Exact information about all the camps is impossible, since the government will not give it and no one else knows. Apparently in all Germany there are about 30 of them. Each can house anywhere from 500 to 1,500 prisoners and probably there is no lack of tenants.
In theory, concentration camps are not really much different from those in which war prisoners were tucked away during the "late steel bath." In practice, the difference is enormous. War prisoners were left alone. Political prisoners in Nazi Germany are in process of what their captors call education.
Education.
This education is remarkable in the history of civilization. In three camps, which are most spoken of—Oranienburg, near Berlin; Dachau, near Munich, and Durrgoy, near Breslau—it is something as follows:
(Durrgoy is reported temporarily closed, while its former inmates are doing convict labor near Osnabruck.)

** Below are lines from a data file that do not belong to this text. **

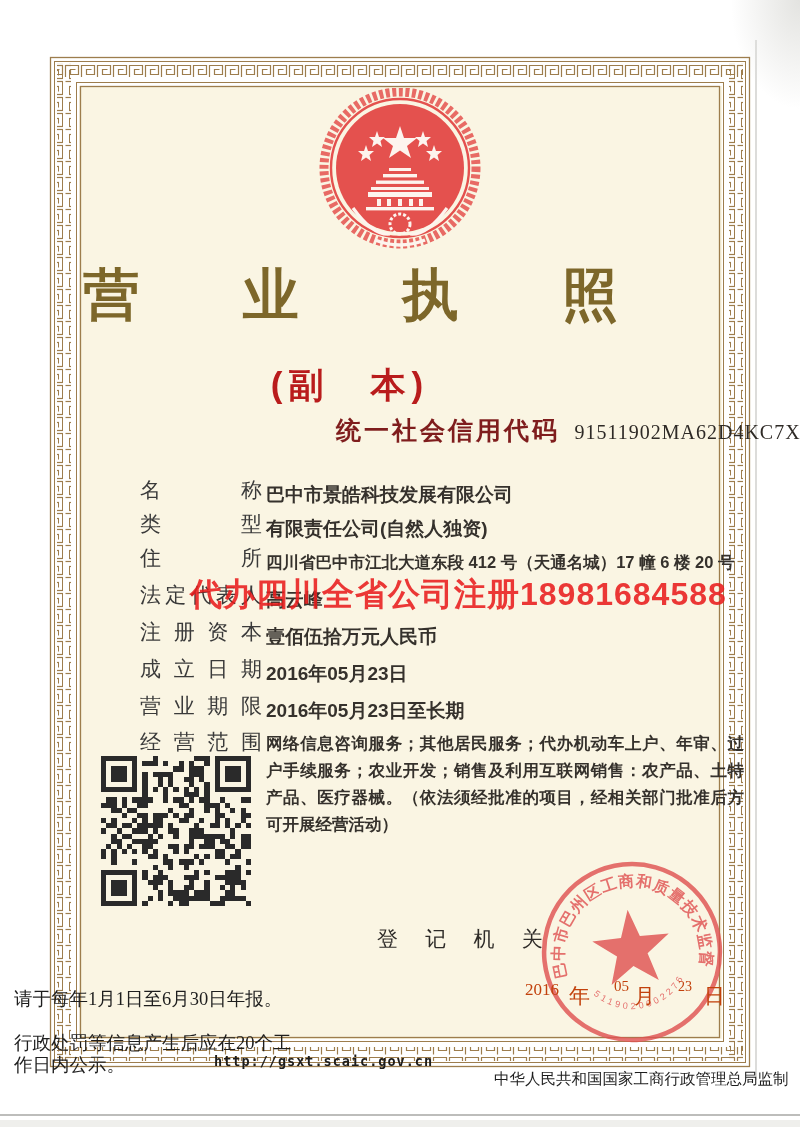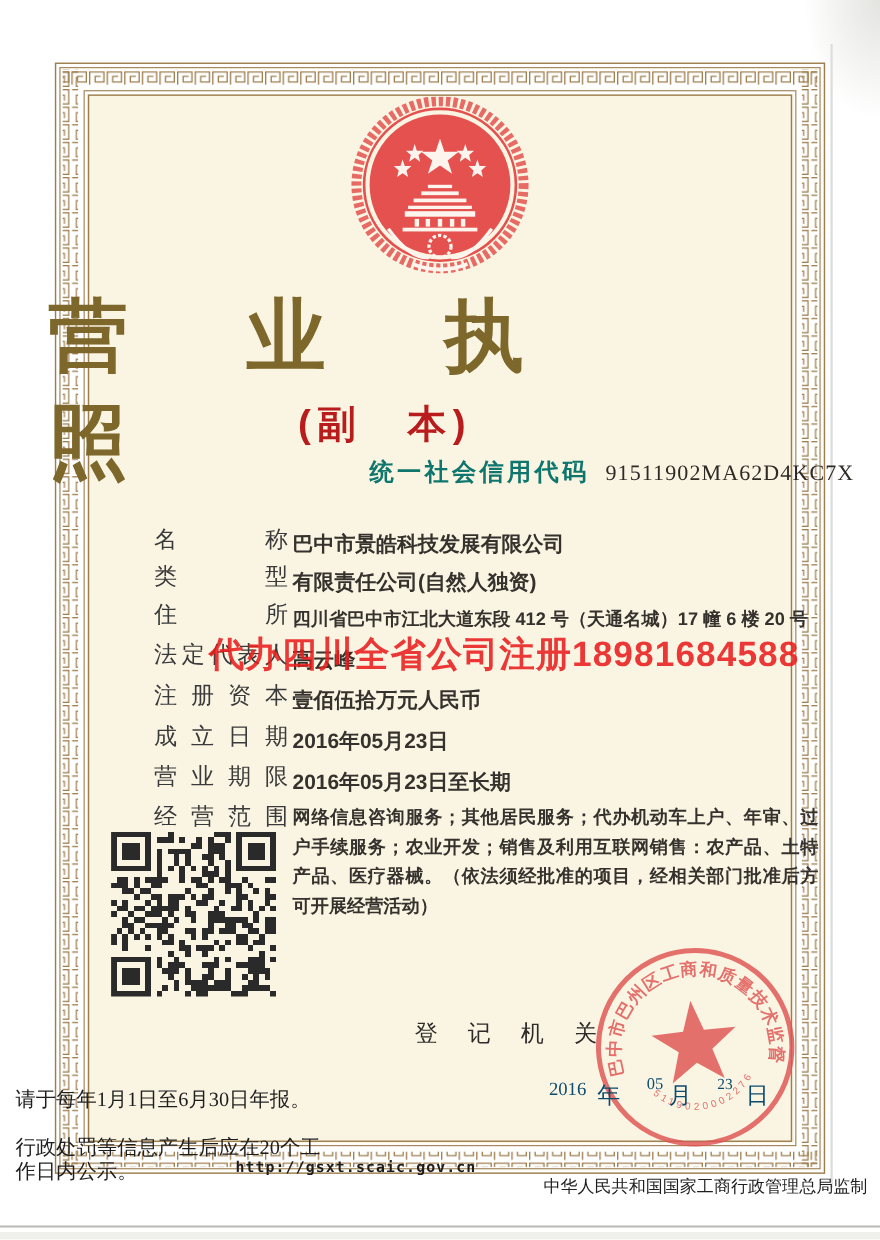--- a/index.html
+++ b/index.html
@@ -11,44 +11,44 @@
   
   #edge-r{position:absolute;left:755px;top:40px;width:2px;height:1040px;background:#dcdcda;}
   #edge-b1{position:absolute;left:0;top:1114px;width:800px;height:2px;background:#bdbdbb;}
   #edge-b2{position:absolute;left:0;top:1120px;width:800px;height:7px;background:#efefec;}
   #curl{position:absolute;left:730px;top:0;width:70px;height:110px;
         background:radial-gradient(ellipse at 100% 0%,#e3e3e0 0%,rgba(255,255,255,0) 70%);}
   .abs{position:absolute;}
   
   #emblem{left:313px;top:88px;width:174px;height:172px;z-index:2;}
   
-  #title{left:0;top:258px;width:662px;text-align:left;z-index:2;
-         font-size:72px;font-weight:900;color:#7d672a;letter-spacing:44px;padding-left:44px;box-sizing:border-box;
+  #title{left:0;top:258px;width:662px;text-align:right;z-index:2;
+         font-size:56px;font-weight:900;color:#7d672a;letter-spacing:44px;padding-left:44px;box-sizing:border-box;
          font-family:"Liberation Sans",sans-serif;}
   #subtitle{left:0;top:362px;width:644px;text-align:center;z-index:2;
          font-size:35px;font-weight:700;color:#b91c1c;letter-spacing:6px;padding-left:28px;}
   #credit-line{left:336px;top:414px;z-index:2;white-space:nowrap;}
-  #credit-label{font-size:22px;font-weight:700;color:#0f766e;letter-spacing:3px;}
+  #credit-label{font-size:25px;font-weight:700;color:#7f1d1d;letter-spacing:3px;}
   #credit-code{font-size:20px;color:#2e2a26;font-family:"Liberation Serif",serif;letter-spacing:1px;margin-left:10px;}
   
   .frow{position:absolute;left:140px;z-index:2;}
   .flabel{position:absolute;left:0;top:16px;width:122px;font-size:21px;color:#3a3a3a;
           font-family:"Liberation Serif",serif;text-align:justify;text-align-last:justify;white-space:nowrap;}
   .fvalue{position:absolute;left:126px;top:-2px;font-size:19px;font-weight:600;color:#35312c;white-space:nowrap;margin-top:24px;}
   .fvalue.small{font-size:16.5px;top:0;}
   .fvalue.block{white-space:normal;width:478px;font-size:16.5px;line-height:27px;text-align:justify;font-weight:600;}
   
   #watermark{left:190px;top:573px;z-index:5;font-size:32px;font-weight:700;
              color:rgba(232,28,28,0.88);letter-spacing:1px;white-space:nowrap;}
   
   #qr{left:101px;top:756px;width:150px;height:150px;z-index:2;}
   
   #reg-label{left:377px;top:925px;z-index:2;font-size:21px;color:#2e2b28;letter-spacing:11px;
              font-family:"Liberation Serif",serif;white-space:nowrap;}
-  .dpart{position:absolute;z-index:4;color:#0c4a6e;font-family:"Liberation Serif",serif;}
+  .dpart{position:absolute;z-index:4;color:#c2410c;font-family:"Liberation Serif",serif;margin-left:26px;}
   #seal{left:536px;top:854px;width:192px;height:196px;z-index:3;opacity:.82;transform:rotate(-6deg);}
   
   .notice{position:absolute;left:14px;z-index:3;font-size:18.5px;color:#1e1e1e;white-space:nowrap;
           font-family:"Liberation Serif",serif;}
   #site-label{left:62px;top:1070px;z-index:3;font-size:16px;color:#1e1e1e;font-family:"Liberation Serif",serif;}
   #site-url{left:214px;top:1053px;z-index:3;font-size:13.5px;font-weight:700;color:#1c1c1c;
             font-family:"DejaVu Sans Mono",monospace;letter-spacing:1px;}
   #issuer{left:494px;top:1069px;z-index:3;font-size:15.5px;color:#1e1e1e;font-family:"Liberation Serif",serif;}
 </style>
 </head>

Prisoners are recruited from the following sorts of persons in order of their reputed iniquity—pacifists, Communists, Socialists, Jews, Republicans and, occasionally, Catholics and Nationalists. Recently the Prussian authorities broke up a secret camp in which brown shirts were imprisoning members of the steel helmet organization of the Nationalists.
No Trial.
Fully half the people in the camps are not what they are supposed to be, but have been arrested following private denunciation from motives of personal revenge. As there is no examination or trial, they have no recourse.
In the camps, they are divided into three classes, which may be called the "harmless," the "convertible" and the "inconvertible." The first, the harmless, are reasonably well treated. The second, the convertible, are only occasionally beaten and tortured.
The life of the third class, the unconvertible, is made so unbearable that they sometimes prefer suicide — a procedure which Nazi guards generally encourage.
Have Character.
Under the convertible heading, the Nazis understand those persons who can be brought to accept Nazi rule passively and, when possible, to accept Nazi doctrines.
The unconvertibles have character. They obviously have not the slightest intention of ceasing their struggle against the present rulers of Germany. Therefore, the choice offered them is of suicide or of having their spirits broken by torture or permanent imprisonment.
Here one must limit oneself to what is actually reported. This correspondent has spoken at length with prisoners released from Dachau, Durrgoy and Oranienburg. At the latter place, three Communists were initiated into camp life in the following manner.
Whipped.
Stripped of their shoes, they were pursued by brown shirts armed with whips around a gravel-strewn courtyard until they collapsed, the process taking five, six and nine hours, respectively.
After the first half hour, their feet began to bleed and, at the end, they were like raw meat with bones poking through. At Dachau old men were compelled to climb high fences and bend their knees a hundred times and perform other impossible things. They were beaten and derided when they failed.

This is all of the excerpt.